→ TASK INPUT
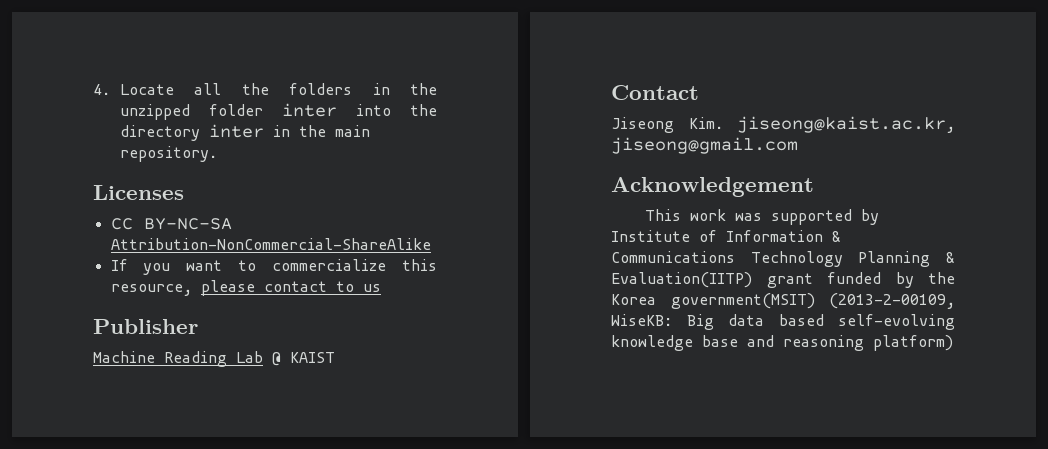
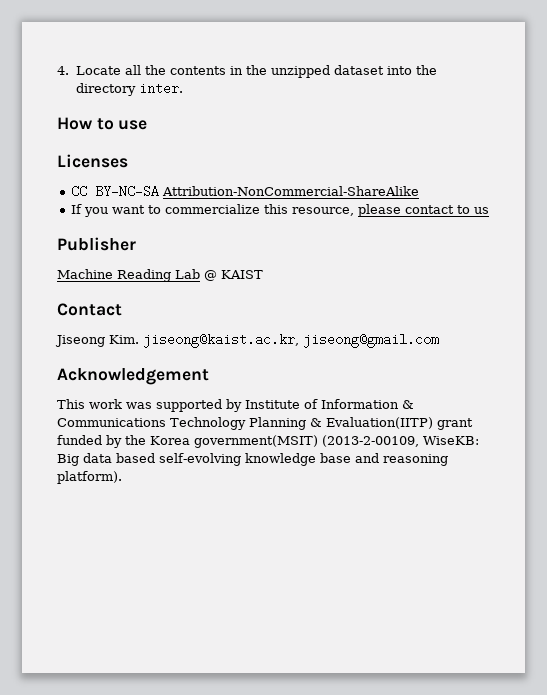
- 4. Locate all the folders in the unzipped folder inter into the directory inter in the main repository.
+ 4. Locate all the contents in the unzipped dataset into the directory inter.
+ How to use
- This work was supported by Institute of Information & Communications Technology Planning & Evaluation(IITP) grant funded by the Korea government(MSIT) (2013-2-00109, WiseKB: Big data based self-evolving knowledge base and reasoning platform)
+ This work was supported by Institute of Information & Communications Technology Planning & Evaluation(IITP) grant funded by the Korea government(MSIT) (2013-2-00109, WiseKB: Big data based self-evolving knowledge base and reasoning platform).

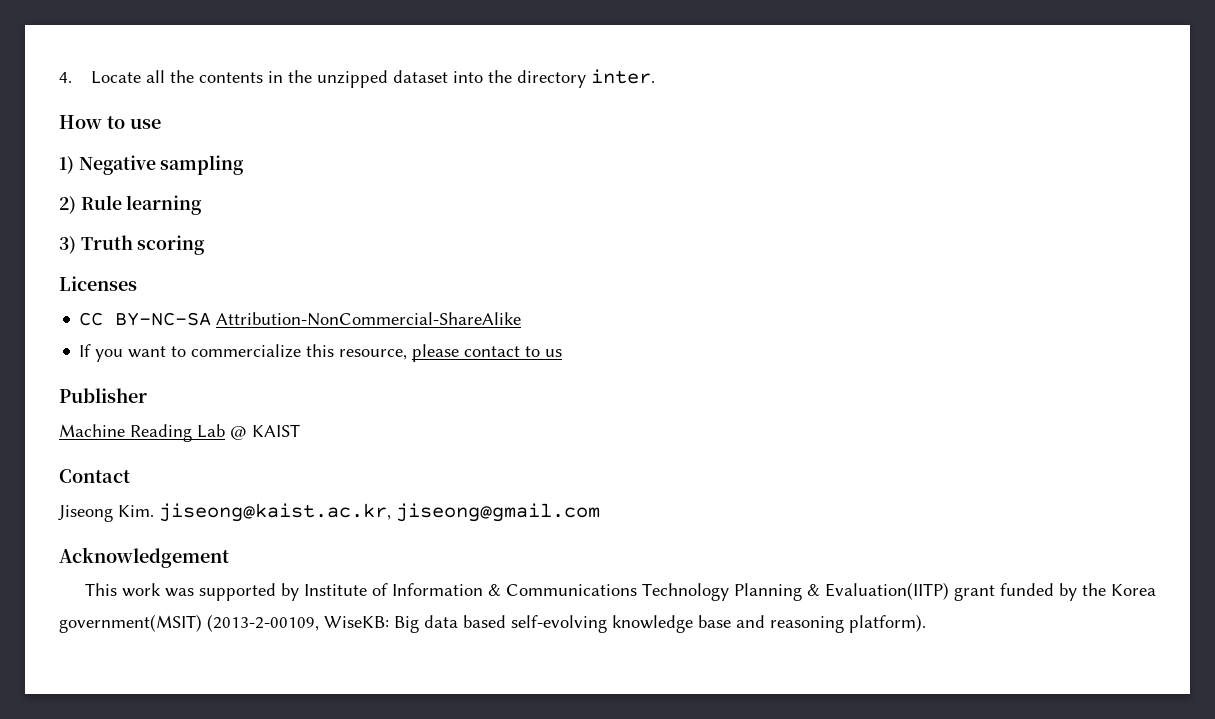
+ 1) Negative sampling
+ 2) Rule learning
+ 3) Truth scoring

→ WORK INSTRUCTION
Look over the material above and report each line holding "IITP".

→ SOLUTION TO THIS TASK
- This work was supported by Institute of Information & Communications Technology Planning & Evaluation(IITP) grant funded by the Korea government(MSIT) (2013-2-00109, WiseKB: Big data based self-evolving knowledge base and reasoning platform)
+ This work was supported by Institute of Information & Communications Technology Planning & Evaluation(IITP) grant funded by the Korea government(MSIT) (2013-2-00109, WiseKB: Big data based self-evolving knowledge base and reasoning platform).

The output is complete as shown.